Work instruction: For each line of the listing below that contains the string "class", copy the line.

Data for the task:
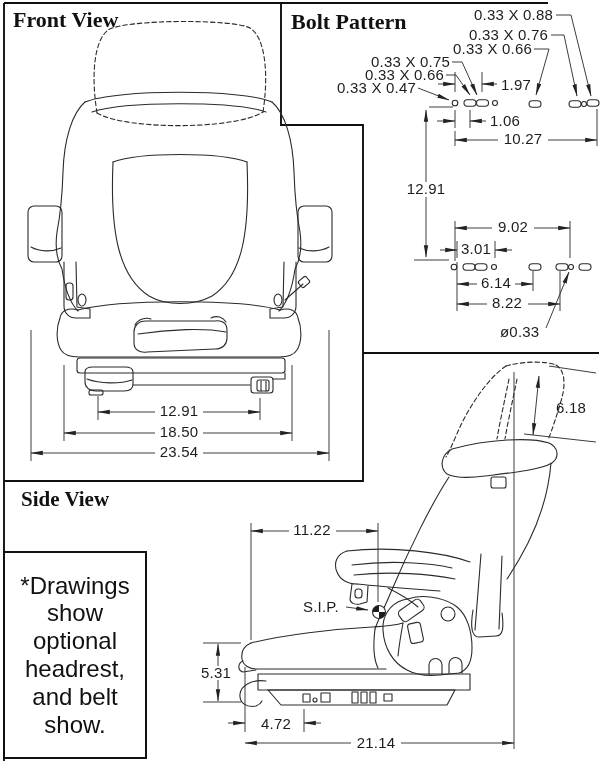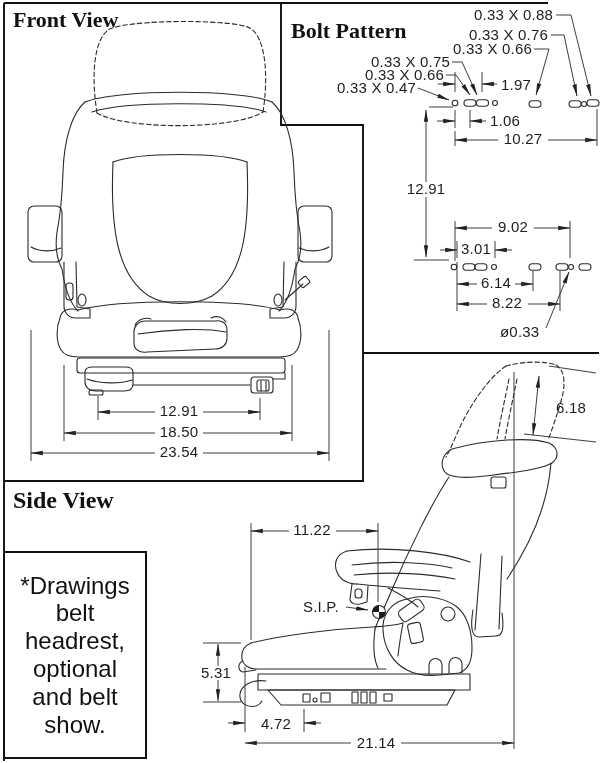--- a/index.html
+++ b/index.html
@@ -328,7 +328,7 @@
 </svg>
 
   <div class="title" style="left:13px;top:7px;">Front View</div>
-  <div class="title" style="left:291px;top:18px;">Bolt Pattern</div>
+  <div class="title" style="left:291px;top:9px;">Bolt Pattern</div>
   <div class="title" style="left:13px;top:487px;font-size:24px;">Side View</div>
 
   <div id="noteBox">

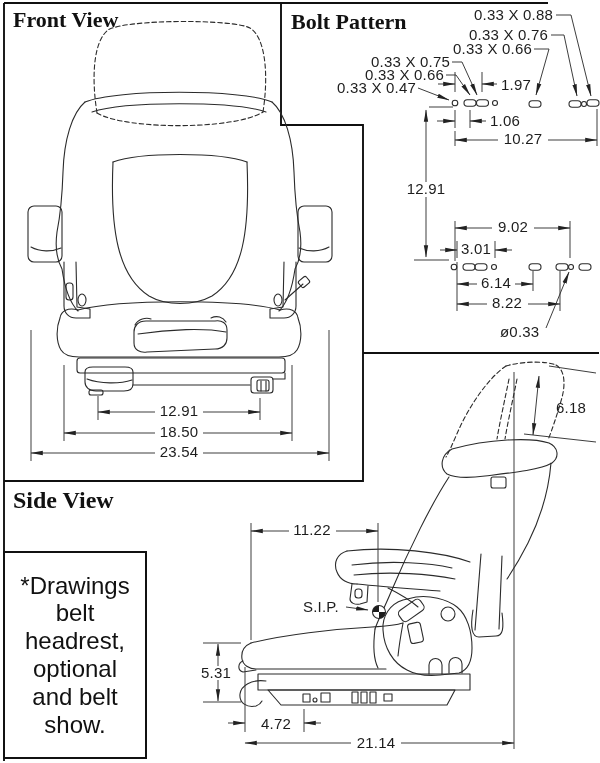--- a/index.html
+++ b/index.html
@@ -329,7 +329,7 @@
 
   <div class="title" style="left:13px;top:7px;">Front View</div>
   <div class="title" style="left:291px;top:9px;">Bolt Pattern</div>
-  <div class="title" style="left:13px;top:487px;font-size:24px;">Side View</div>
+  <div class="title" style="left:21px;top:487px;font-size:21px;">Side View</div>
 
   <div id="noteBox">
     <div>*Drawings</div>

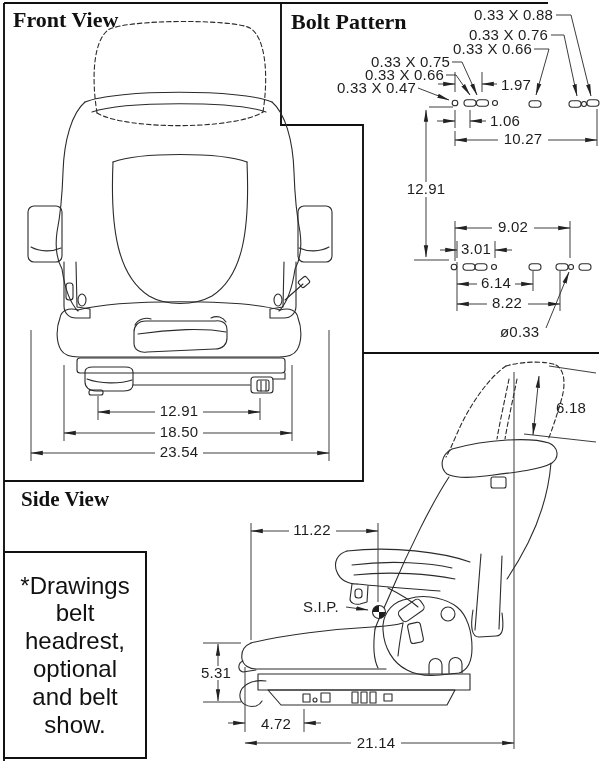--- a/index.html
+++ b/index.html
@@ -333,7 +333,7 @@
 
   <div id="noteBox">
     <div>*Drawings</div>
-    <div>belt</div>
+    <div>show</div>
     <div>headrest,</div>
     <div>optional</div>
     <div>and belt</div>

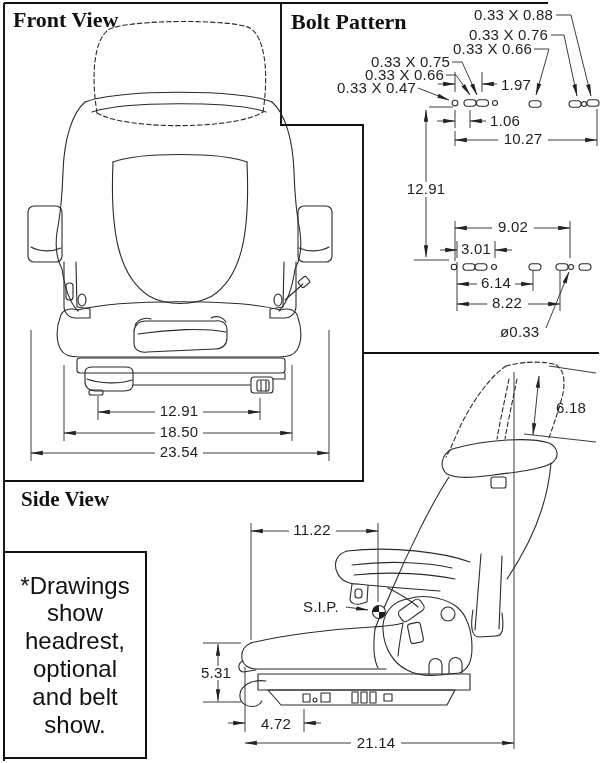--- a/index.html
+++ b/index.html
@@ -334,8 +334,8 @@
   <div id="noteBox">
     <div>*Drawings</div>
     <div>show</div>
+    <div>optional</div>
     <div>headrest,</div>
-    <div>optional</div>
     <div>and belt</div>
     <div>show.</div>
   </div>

Solution below:
   <div class="title" style="left:13px;top:7px;">Front View</div>
-  <div class="title" style="left:291px;top:18px;">Bolt Pattern</div>
+  <div class="title" style="left:291px;top:9px;">Bolt Pattern</div>
   <div class="title" style="left:13px;top:487px;font-size:24px;">Side View</div>
   <div class="title" style="left:13px;top:7px;">Front View</div>
   <div class="title" style="left:291px;top:9px;">Bolt Pattern</div>
-  <div class="title" style="left:13px;top:487px;font-size:24px;">Side View</div>
+  <div class="title" style="left:21px;top:487px;font-size:21px;">Side View</div>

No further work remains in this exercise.